If Nokia wants to make a phablet, go ahead, but I’m not interested
Go big or go home. That’s how the saying goes. Indeed I’m a proponent of that particular theory. I’m a “big” kind of guy – and not just because I could stand to lose a few pounds. I like screen real estate as much as the next guy. I don’t want to watch movies on a postage stamp any more than any of you do. And it seems a Nokia phablet may be on its way, if rumors are to be believed. I’m a fan of big things, Nokia and Windows Phone, so I must be on cloud nine right?
Eh, not so much.
I want to be excited about a Nokia phablet – the 825 or whatever it turns out to be. I really do. This should be the culmination of every smartphone dream I’ve ever had. But it really just doesn’t seem like it’s going to be for me. This makes me a little sad.
First of all, let me just say that Android has determined that there is a market for phablet sized phones. Apple and Windows Phone haven’t followed suit yet, but the popularity of the Note II alone speaks for it. It’s a thing and it’s here. Other OEMs need to get on this train. I’ve already discussed iOS, so let’s talk about Nokia/Windows phone for a spell shall we?
Bring it, baby
Seeing as how it is a thing, Nokia absolutely should make one. There is demand for it. And multiple form factors means more options and more options means more potential customers and more potential customers means win. The extra space on a Windows Phone phablet would be especially useful for gaming, video watching and (in my opinion, the biggest coup) the home screen. A third column of tiles means more info at a glance. All good things.
And yet I find myself not excited about the prospect of it. This is purely a personal opinion of course. I was playing with my Lumia 620 the other day and that really is a nicely-sized phone. In terms of physical size (not resolution-not even close) the screen and chassis are both similar to the iPhone 4S. Now stop that, I said “similar” not “the same”. But it worked for Apple, and it works for the Lumia 620. So, small is not necessarily bad.

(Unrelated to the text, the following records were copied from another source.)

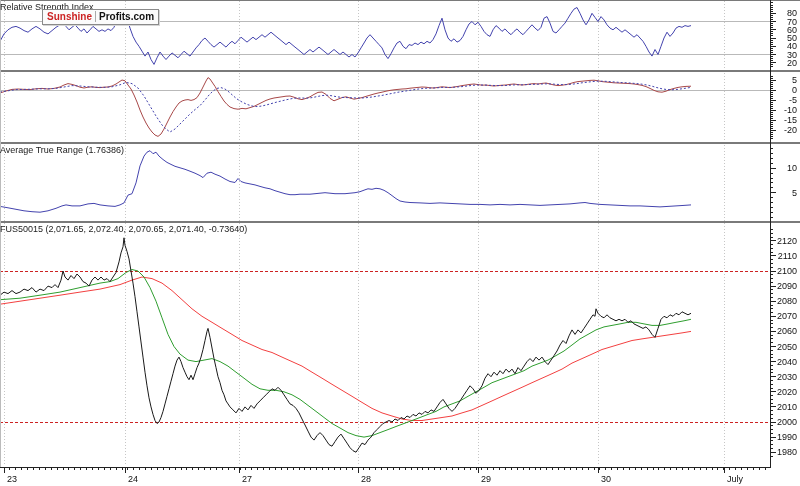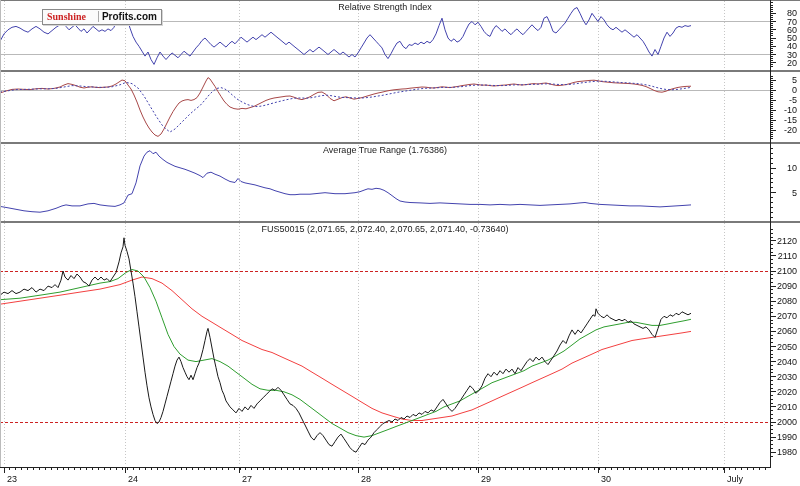--- a/index.html
+++ b/index.html
@@ -1,26 +1,26 @@
 <!DOCTYPE html>
 <html><head>
 <meta charset="utf-8">
 <style>
   html,body{margin:0;padding:0;background:#fff;}
   #app{position:relative;width:800px;height:486px;background:#ffffff;overflow:hidden;
        font-family:"Liberation Sans",sans-serif;}
   #chart-svg{position:absolute;left:0;top:0;}
   svg text{font-family:"Liberation Sans",sans-serif;}
-  .panel-title{position:absolute;left:0;width:770px;text-align:center;
+  .panel-title{position:absolute;left:0;width:770px;text-align:left;
        font-size:9px;color:#222;pointer-events:none;white-space:nowrap;}
   #logo{position:absolute;left:42px;top:9px;height:12px;line-height:12px;
        background:#fbfbfb;border:1px solid #8a8a8a;box-shadow:1px 1px 0 #d5d5d5;
        padding:1px 4px;font-size:10px;font-weight:bold;cursor:pointer;}
-  #logo .brand{color:#cc2222;font-family:Liberation Serif, serif;}
-  #logo .suffix{color:#111;border-left:1px solid #aaa;padding-left:3px;margin-left:12px;}
+  #logo .brand{color:#cc2222;}
+  #logo .suffix{color:#111;border-left:1px solid #aaa;padding-left:3px;margin-left:3px;}
 </style>
 </head>
 <body>
 
 <div id="app">
   <svg id="chart-svg" width="800" height="486" viewBox="0 0 800 486">
       <g>
         <line x1="4.5" y1="1" x2="4.5" y2="466" stroke="#c6c6c6" stroke-dasharray="1,2"></line>
         <line x1="125.5" y1="1" x2="125.5" y2="466" stroke="#c6c6c6" stroke-dasharray="1,2"></line>
         <line x1="239.5" y1="1" x2="239.5" y2="466" stroke="#c6c6c6" stroke-dasharray="1,2"></line>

The Lumia 920 is larger, of course. The size of it works very well for me. But even with the size of the 920, I often find myself palm-tapping the search button or the back button (depending on which hand I’m using) when reaching for an icon/tile/whatever in the upper opposite corner. So the phablet, which would be even bigger/wider would probably not work so well for me. Truth be told, I wouldn’t mind shaving off a few millimeters on all sides of the 920. Another option would be getting rid of the static buttons at the bottom, but that’s a different conversation.
The extra column of tiles you’d get from the extra screen size is really made unnecessary by the 3rd size given to tiles. In my world, the small tiles introduced in Windows Phone 8 really do make up for any screen real estate deficiency. Four columns of tiles gets you plenty of information. I simply don’t need a taller nor wider screen.
Morer is betterer
But it’s tempting. A Windows Phone phablet – if done correctly – would actually allow for more information to be relayed. An extra column for tiles would mean an information increase of 50%, all available at a glance. If the phablet is done correctly that is. There does remain the possibility that a Windows Phone phablet would simply increase the size of the tiles. This would be an epic bag of fail. It should be mentioned that we have seen no indication that this is the route Windows Phone would go. The leaked renders we’ve seen seem to suggest an increase in the number of columns. But we’ve learned in the past leaked renders don’t always reflect the future.
But even with the increase in home screen information, I’m pretty maxed out on screen size. My 920 does the trick very well for me. The screen size is just large enough for comfortable reading/viewing, and I don’t feel like I’m slipping a dinner plate into my pocket.
That being said, there is definitely a market for phablets, and I absolutely think that Nokia should bring one to the market. Android has set many standards of late, and when it comes down to it, people want bigger. Bigger is a good thing. Bigger is a necessary thing. When it comes though, I won’t be using it. It’s just not how I roll.